> **REQUIRED WORK**: Find the line with "2487 Trent: 5". Repeat it and each line after it, exactly, down to the end of the records below.

> **DATA RECORDS**:
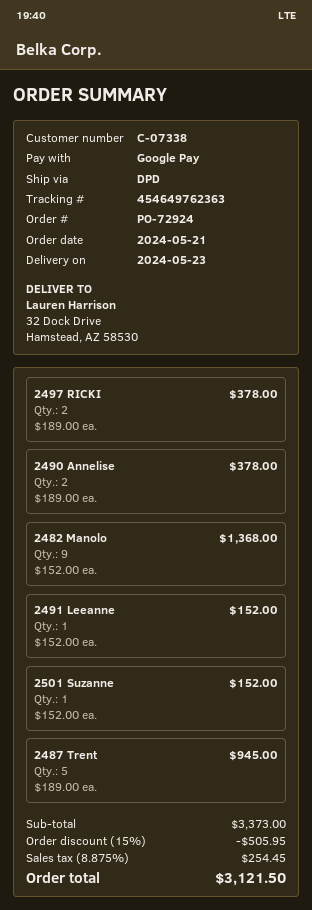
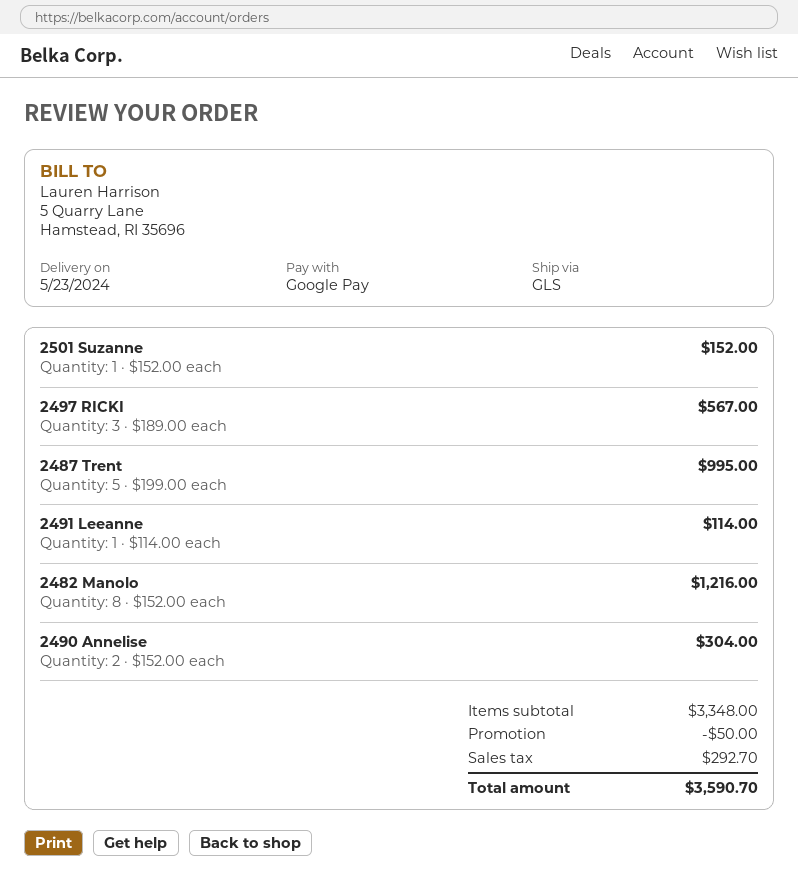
shipping method: DPD -> GLS
2497 RICKI: 2 x 189.00 = 378.00 -> 3 x 189.00 = 567.00
2490 Annelise: 2 x 189.00 = 378.00 -> 2 x 152.00 = 304.00
2482 Manolo: 9 x 152.00 = 1368.00 -> 8 x 152.00 = 1216.00
2491 Leeanne: 1 x 152.00 = 152.00 -> 1 x 114.00 = 114.00
2487 Trent: 5 x 189.00 = 945.00 -> 5 x 199.00 = 995.00
subtotal: 3373.00 -> 3348.00
discount: 505.95 -> 50.00
tax: 254.45 -> 292.70
total: 3121.50 -> 3590.70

> **RESULT**:
2487 Trent: 5 x 189.00 = 945.00 -> 5 x 199.00 = 995.00
subtotal: 3373.00 -> 3348.00
discount: 505.95 -> 50.00
tax: 254.45 -> 292.70
total: 3121.50 -> 3590.70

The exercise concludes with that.